Hi all. Sorry for my late reply. Life gets in the way of hobbies 🙁
vetz - I modified your technique - I would lift one side of the motherboard while there were some screws left in the case. This would cause the mobo to bend slightly. I did this in all four corners but it didn't help.
rasz - I can't get the CPU out and I'm afraid to try. It's in a weird socket and I'd need some kind of tool to press in those 4 bumpers at the same time I think to release the chip. Other than that, I did deoxit the sockets including the SIMM sockets. I did try the RAM only in the second bank but that did not work. The manual indicates this is not a valid RAM configuration. I did try three different sets of RAM and all had the same issue.

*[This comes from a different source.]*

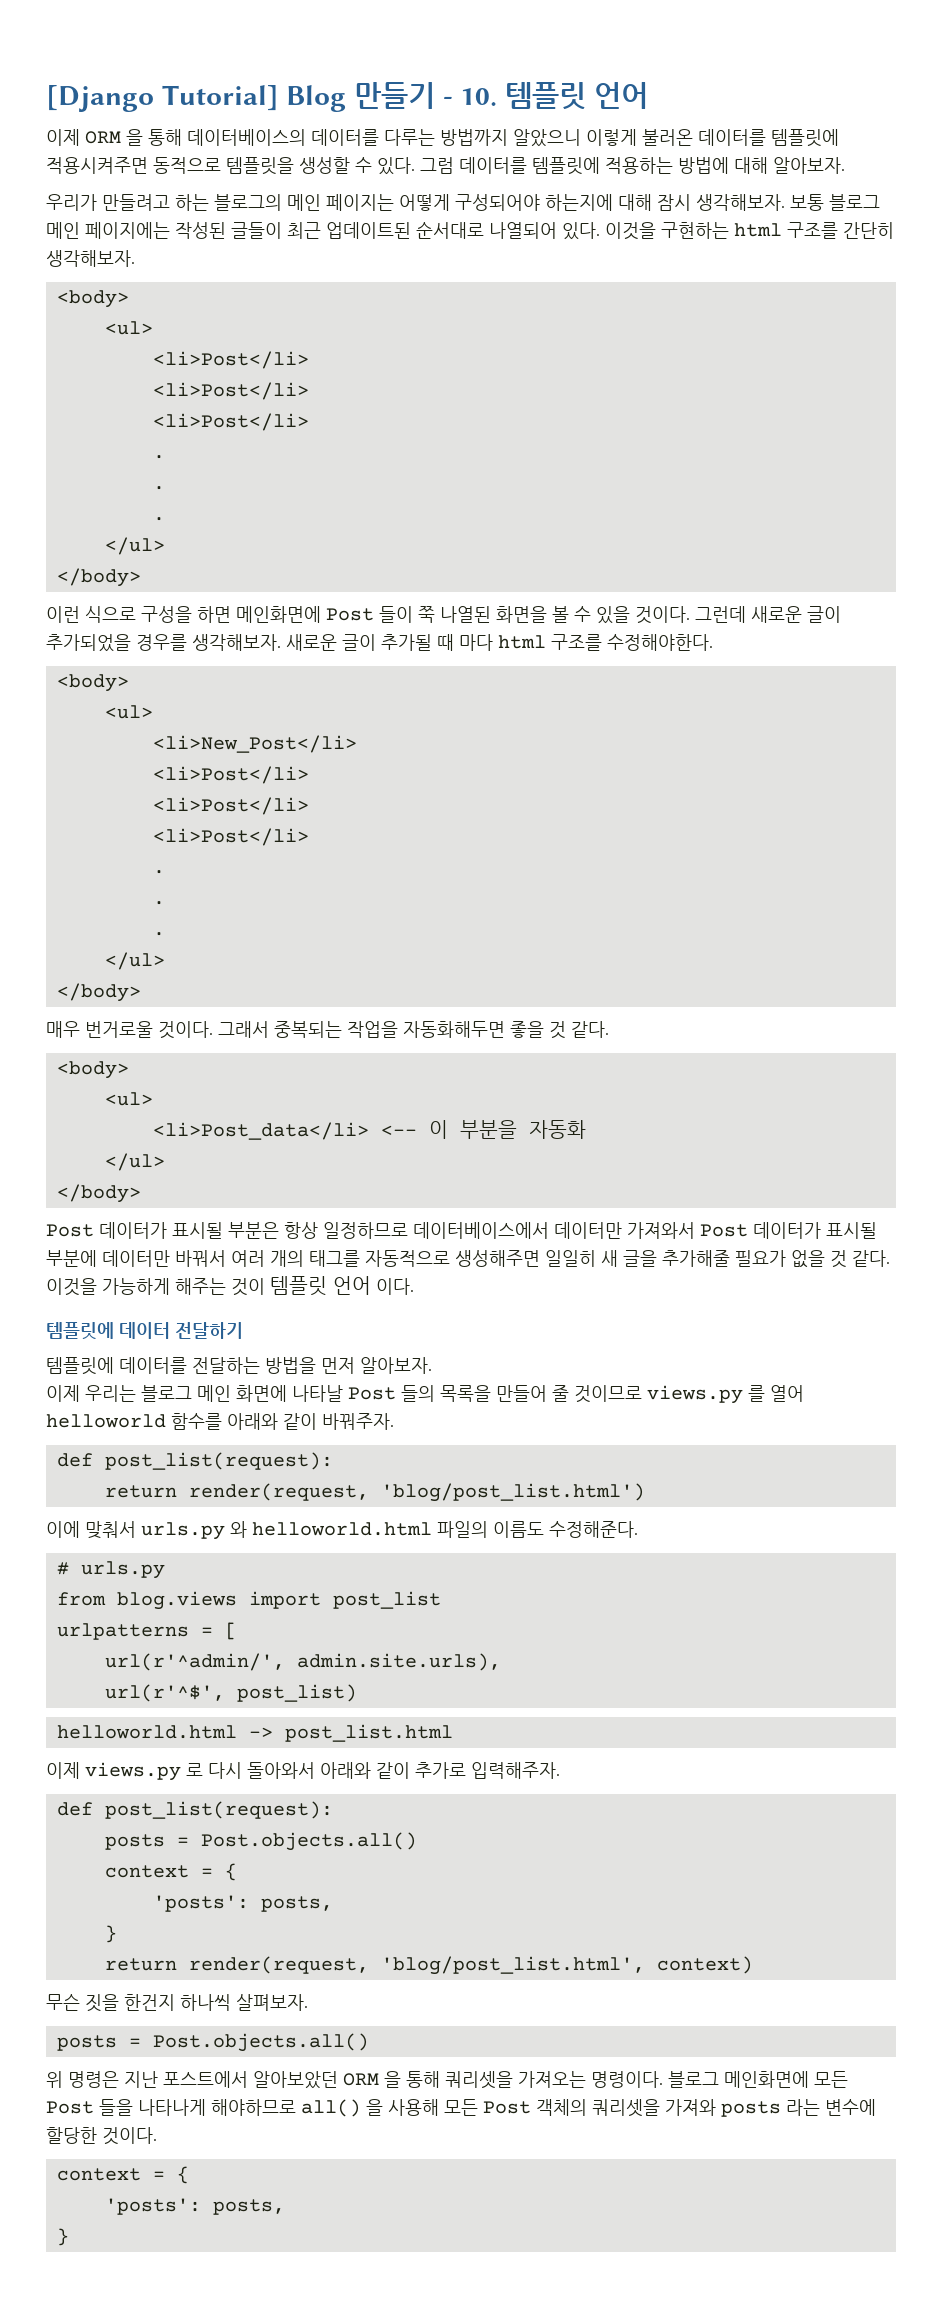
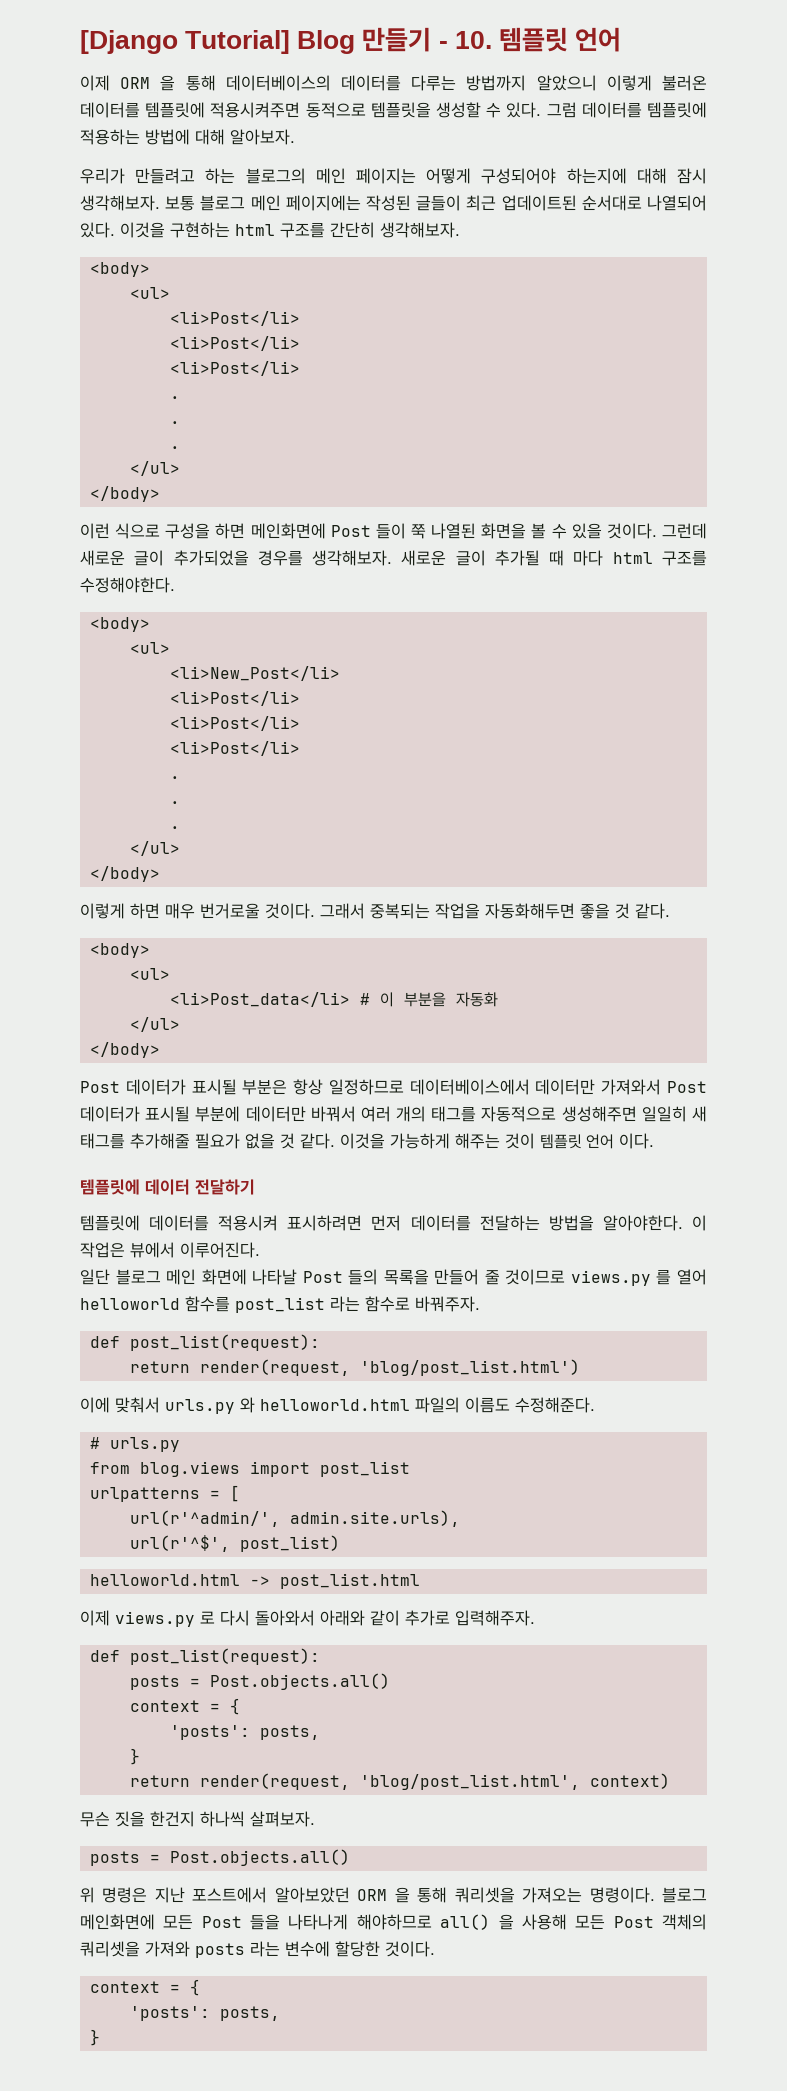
(141, 992) none -> [80,903,160,919] 이렇게 하면
[380,1125,417,1136] <-- -> [360,993,371,1005] #
[623,1250,657,1267] 글을 -> [80,1133,125,1149] 태그를
[192,1357,432,1374] [46,1385,136,1402] 전달하는 방법을 먼저 알아보자. // 이제 우리는 -> [218,1215,707,1231] [80,1242,260,1258] [80,1269,110,1285] 적용시켜 표시하려면 먼저 데이터를 전달하는 방법을 알아야한다. 이 작업은 뷰에서 이루어진다. // 일단
[227,1413,317,1430] 아래와 같이 -> [235,1296,410,1313] post_list 라는 함수로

I'm not disregarding your notion that it is a mechanical problem, don't get me wrong. I took the motherboard completely out of the case again and gave it a good look. If something is wrong it's very hard to spot. Given that, I thought maybe the next thing I could do was to use my oscilloscope and probe the pins on the SIMM socket. I figured that if there was a broken trace for example, or a broken component, maybe the scope would show me some strange readings on the pins. The problem with my idea is that I have no idea what I'm really looking for in terms of a waveform. I will share a link to some pictures I took while using my scope on the first RAM socket. By the time I got to pin 29 (a day or so after the rest of the pictures were taken) I realized that perhaps I had the time set too low and I couldn't see the whole waveform. That is why the pic of pin 29 looks different than the rest. That one look different than all the rest even taking into the account the timebase thing I mentioned. I don't suppose you know if that looks normal for data parity in on a 30 pin SIMM?
Is my approach narrowing down the mechanical issue sound? Flawed?
Rather than sharing all those pics of waveforms in this post, I'll just link to the album on imgur below.
https://imgur.com/a/wKTM8bg
P.S - I am almost done scanning the manual for my Z386SX. Only a dozen ish pages left to go!